だからこそ、寄り付き後の最初の5分から15分は観察時間と割り切るのが有効です。高く始まっても、前日高値を維持できるか。押してもVWAPの上に戻れるか。安値を切り上げるか。こうした確認を入れるだけで、無駄な高値づかみはかなり減ります。押し目買いは待つ技術です。早く買う技術ではありません。

日足だけでなく時間軸をずらして確認する

押し目買いの精度をもう一段上げたいなら、日足だけで判断しないことです。日足では「良い押し目」に見えても、60分足では高値切り下げが明確で、買いの勢いが失われていることがあります。逆に、日足ではただの陰線でも、15分足では前場の安値を切り上げながら下値を固めていることもあります。

初心者におすすめなのは、日足で候補を選び、15分足でタイミングを取るやり方です。日足でトレンド、15分足でエントリー、という役割分担にすると混乱しにくい。たとえば日足で5日線押しを確認し、15分足で安値切り上げとVWAP回復がそろったら入る。この二段構えは、早すぎるエントリーを減らすのに効果的です。

実際の売買メモはこう残す

この手法は検証しやすいのが強みです。毎回、次の5点だけでも記録すると改善が早くなります。

  • 連続陽線は何本だったか
  • 押し目の候補は5日線か、前回高値か、それともVWAPか
  • 押しのときの出来高は増えたか減ったか
  • エントリー後、最初に見た支持は機能したか
  • 利確と損切りは事前計画通りだったか

たとえば「4連騰後、5日線で反発したが、出来高減少を確認せずに入って失敗」と書ければ、次回から修正点が明確になります。反対に「3連騰後、前回高値へのリテストで反発。出来高減少あり。前回高値超えで追加し成功」と残せば、勝ちパターンが言語化されます。上達が速い人は、チャートを見る量より、記録の質が高いです。

まとめ

連続陽線銘柄の押し目買いは、単純に見えてかなり奥があります。ポイントは4つです。第一に、陽線の本数ではなく上昇の質を見ること。第二に、5日線や前回高値など、反発しやすい価格帯を事前に決めること。第三に、押しの場面で出来高が増えすぎないかを確認すること。第四に、エントリーより先に損切りを決めることです。

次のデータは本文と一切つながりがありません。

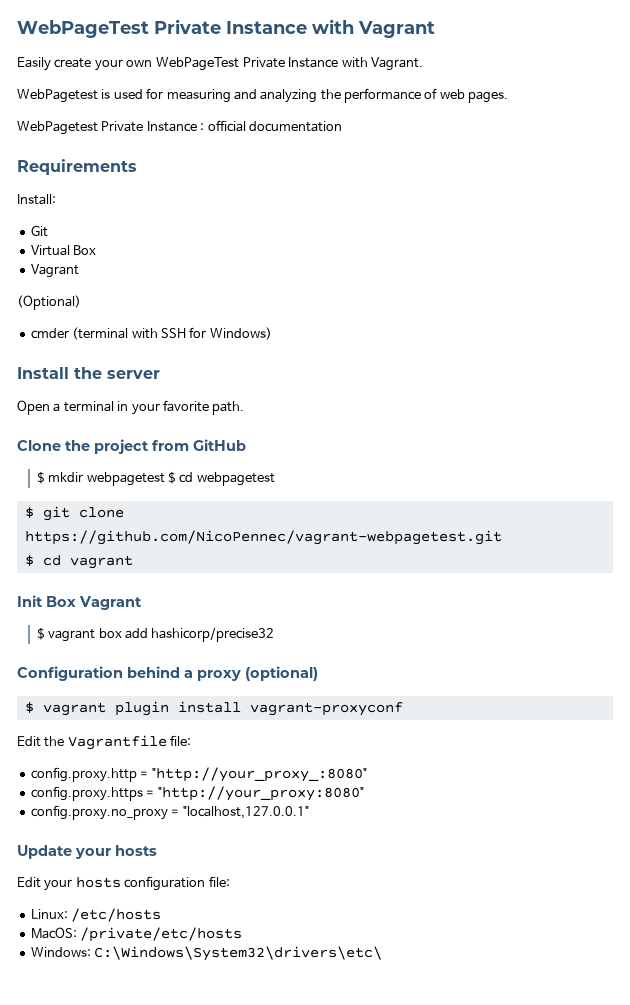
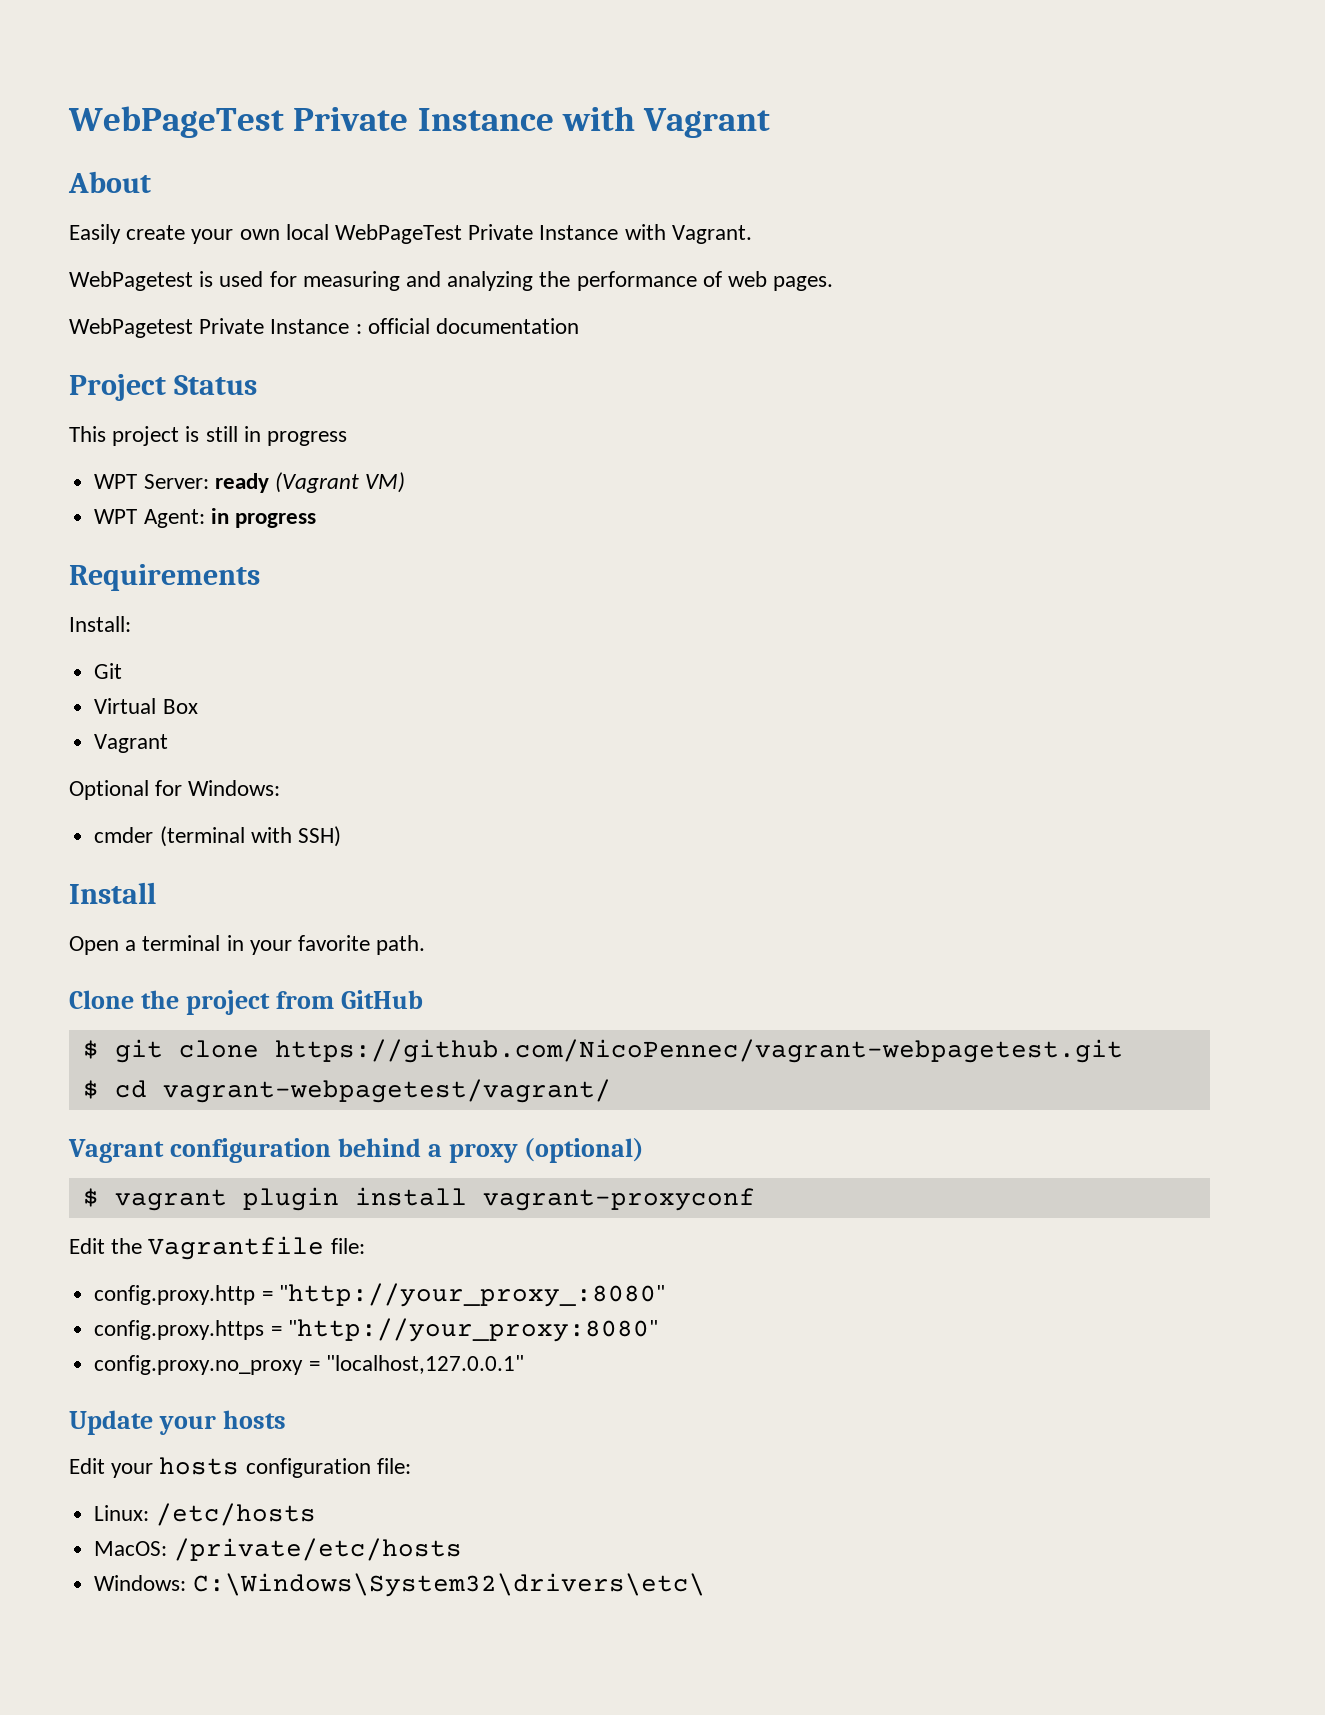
+ About
- Easily create your own WebPageTest Private Instance with Vagrant.
+ Easily create your own local WebPageTest Private Instance with Vagrant.
+ Project Status
+ This project is still in progress
+ WPT Server: ready (Vagrant VM)
+ WPT Agent: in progress
- (Optional)
+ Optional for Windows:
- cmder (terminal with SSH for Windows)
+ cmder (terminal with SSH)
- Install the server
+ Install
- $ mkdir webpagetest $ cd webpagetest
- $ cd vagrant
- Init Box Vagrant
- $ vagrant box add hashicorp/precise32
- Configuration behind a proxy (optional)
+ $ cd vagrant-webpagetest/vagrant/
+ Vagrant configuration behind a proxy (optional)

この手法は、強い銘柄を安く買うためのものではありません。強い銘柄が、まだ強いと確認できた場所だけを買うためのものです。ここを取り違えると、押し目買いはただの下落拾いになります。逆にこの視点を持てれば、連続陽線のあとに一歩引いて待つことができるようになり、無駄な飛び乗りが減ります。

最初は、銘柄を3つか4つに絞り、5日線、前回高値、出来高だけでも記録してください。難しい指標を増やす必要はありません。押し目買いは、情報量の多さで勝つのではなく、見るべき場所を固定して勝つ手法です。そこを徹底できれば、短期的な調整後の再上昇をかなり高い精度で拾えるようになります。